Insurers Tackle $17B In Office Debt Maturities, Pivot To Multifamily And Industrial
Insurance companies will summit their $17B peak of office debt maturities in 2026, but the descent will take awhile, with 11-figure office maturities continuing through at least 2028.
Early indications suggest that insurers are offloading much of that debt — the industry’s 2026 office maturities are spread across 904 loans, according to an analysis by banking market intelligence platform AtriumData.ai — and reallocating capital away from the sector and toward multifamily and industrial assets.
“Almost every insurance company that we talked to sees commercial mortgage loans as positive from a risk-adjusted return perspective,” said Danny Kaufman, a senior managing director at JLL who sources debt for clients. “Their appetite for commercial mortgage loan credits is really significant.”

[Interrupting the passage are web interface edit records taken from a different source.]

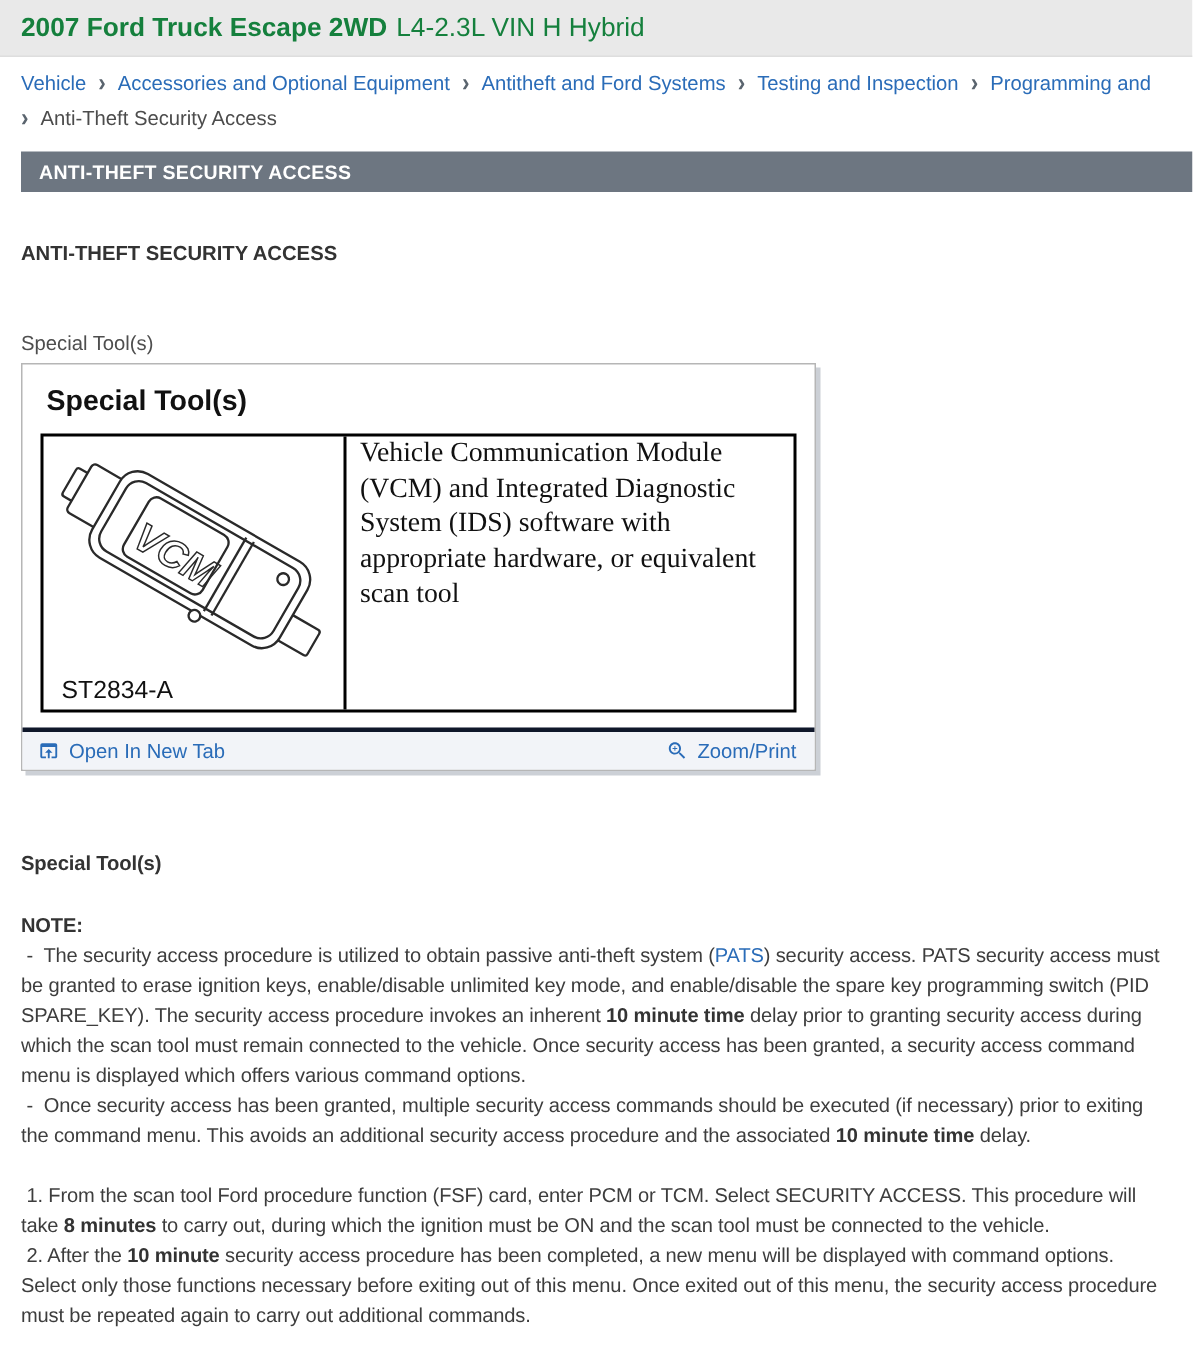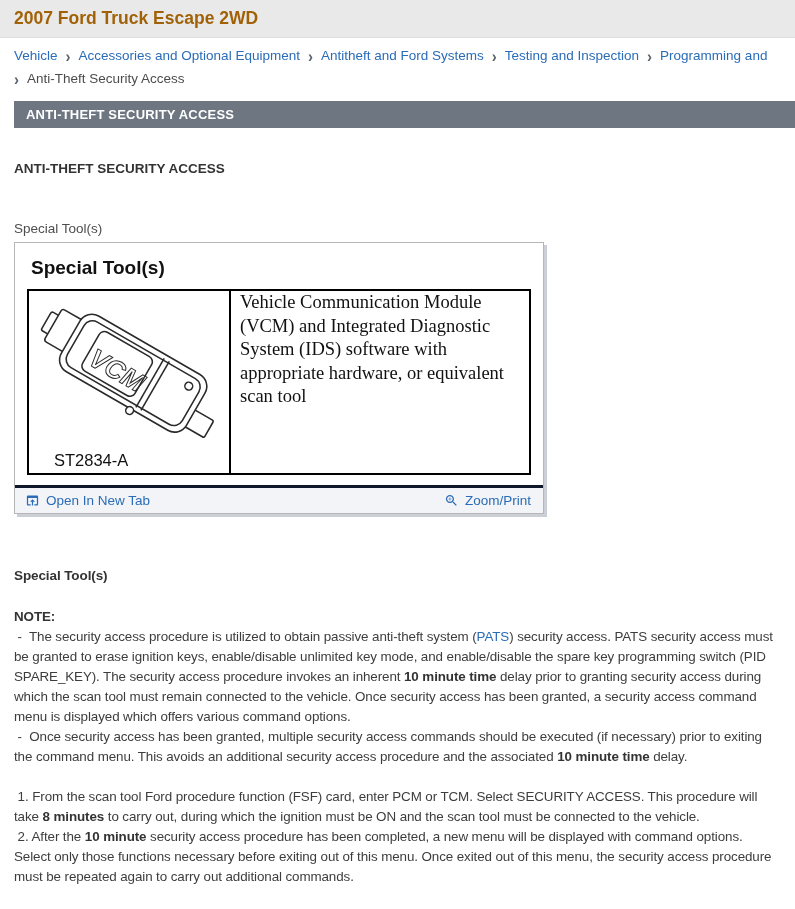--- a/index.html
+++ b/index.html
@@ -11,7 +11,7 @@
   
   .app-header {
     background:#e9e9e9; height:38px; display:flex; align-items:center;
-    padding-left:14px; gap:6px; font-size:17.5px; color:#a16207;
+    padding-left:14px; gap:6px; font-size:17.5px; color:#15803d;
     border-bottom:1px solid #dedede;
   }
   .t-bold { font-weight:bold; }

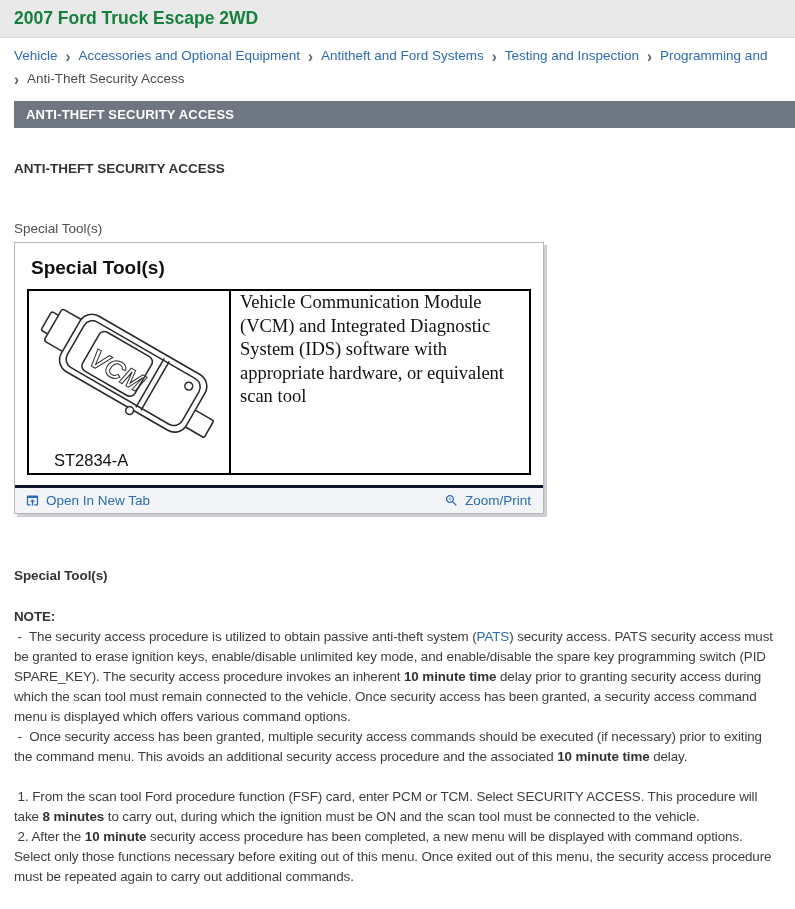--- a/index.html
+++ b/index.html
@@ -67,6 +67,7 @@
 
 <header class="app-header">
   <span class="t-bold">2007 Ford Truck Escape 2WD</span>
+  <span>L4-2.3L VIN H Hybrid</span>
 </header>
 
 <nav class="breadcrumbs">

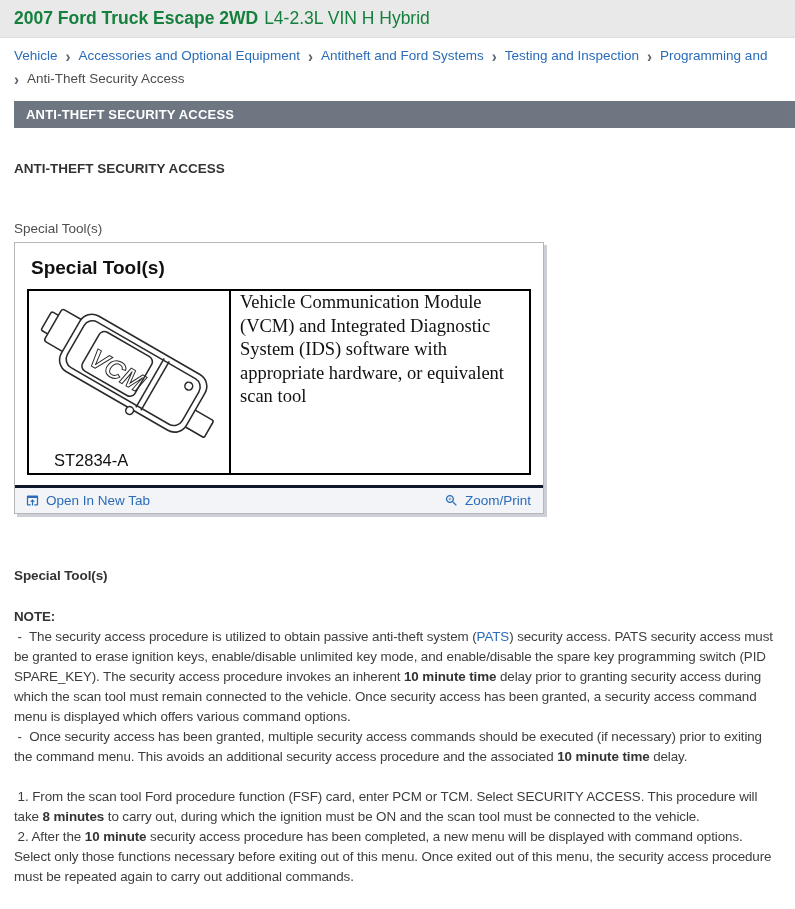--- a/index.html
+++ b/index.html
@@ -41,7 +41,7 @@
   .tool-table { display:flex; border:2px solid #000000; height:186px; background:#ffffff; }
   .cell-img { width:202px; border-right:2px solid #000000; position:relative; }
   .cell-img svg { position:absolute; top:4px; left:4px; }
-  .tool-id { position:absolute; left:25px; bottom:3px; font-size:16.5px; color:#111111; }
+  .tool-id { position:absolute; left:12px; bottom:3px; font-size:16.5px; color:#111111; }
   .cell-desc {
     flex:1; font-family:"Liberation Serif", serif; font-size:18.5px;
     line-height:23.5px; color:#111111; padding:0 8px 0 9px;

U.S. life insurers had $960B in total exposure to commercial real estate at the end of 2025, with 65% of that capital in commercial mortgages, according to estimates from Moody’s Ratings. That was up $20B year-over-year, in line with the recent 2% average annual increase.
Like much of the rest of the capital markets world, insurers are shifting where they lend away from office loans. Office debt made up 18% of insurers’ commercial mortgage allocations by the end of 2024, down from just over a quarter of debt in 2020, and continued to decline last year, according to Moody’s.
While some of that decline is from active management like note sales and foreclosure auctions, another chunk is coming from loans that have reached the end of their term and were refinanced elsewhere, said Evelyn Ocas Salazar, a vice president at Moody's Ratings.
Private equity and other investment firms have been raising billions of dollars to target commercial real estate debt, with more money being raised each quarter, including from investors looking to target the best-in-market office buildings that corporate giants have piled into over the last 24 months.
“A lot of the insurers have chosen not to get back into a new loan and let them find other alternative financing,” Ocas Salazar said.
Shorenstein executed an early example of this kind of deal in January with the refinancing of 50 California St., a 37-story office tower in San Francisco’s financial district. The neighborhood was the poster child for the challenges wrought on business districts by pandemic-era lockdowns but has recently begun to surge back as a hot spot for artificial intelligence firms.
The 663K SF office was backed by $192M in debt from Massachusetts Mutual Life Insurance Co. that, eight days before the maturity date, was refinanced by American National Insurance Co., an arm of Brookfield Asset Management since 2022, according to AtriumData.ai. The deal was a textbook example of an old-guard life insurer’s debt being replaced by alternative asset managers, AtriumData.ai founder Ryan Alfred wrote.
Insurers’ $17B worth of office debt maturing this year fits broadly into three buckets, he wrote. Properties like 50 California St., a top asset in a neighborhood that is still recovering from a pandemic-era exodus, fit into the middle category and are ripe to be picked off by alternative capital.
On one side of that group are early loan resolutions from strong sponsors that retire mortgages to take the property free and clear of debt. That is what Kilroy Realty Corp. did with Westside Media Center in Los Angeles, retiring a $145M note from Massachusetts Mutual 18 months before its December 2026 maturity date, according to AtriumData.ai.
The 380K SF office building has tenants like Hulu, Fandango and Kilroy itself, and the public REIT had the capital to pay down the debt, a best-case scenario. On the other side are the properties where collapsing fundamentals have left loans underwater, presenting real potential for losses.
“The maturity wall is navigable — for the right borrowers, in the right markets, with the right buildings,” Alfred wrote. “The losses, when they are eventually recognized, will be concentrated in the properties and markets where no amount of sponsor strength can overcome 35% vacancy and 50% value declines.”
The losses that do come for insurers are likely to be relatively small and isolated to specific properties, Ocas Salazar said. Insurance companies have for more than a decade underwritten debt with conservative loan-to-value ratios, allowing valuations to swing significantly without wiping out their position.
Loan extensions also remain a popular lever to pull when current debt markets, which have seen borrowing costs decline over the last year, don’t support a deal. While that may look similar to the widespread practice of pushing out loan maturities in the hopes of better interest rates in the near future — what has become known as extend-and-pretend — Ocas Salazar said this is different.
“There's an appetite to keep that cash flow,” she said. “If you actually see a path for the borrower to work with you to get to a place where there's a potential for repayment, you're going to do it.”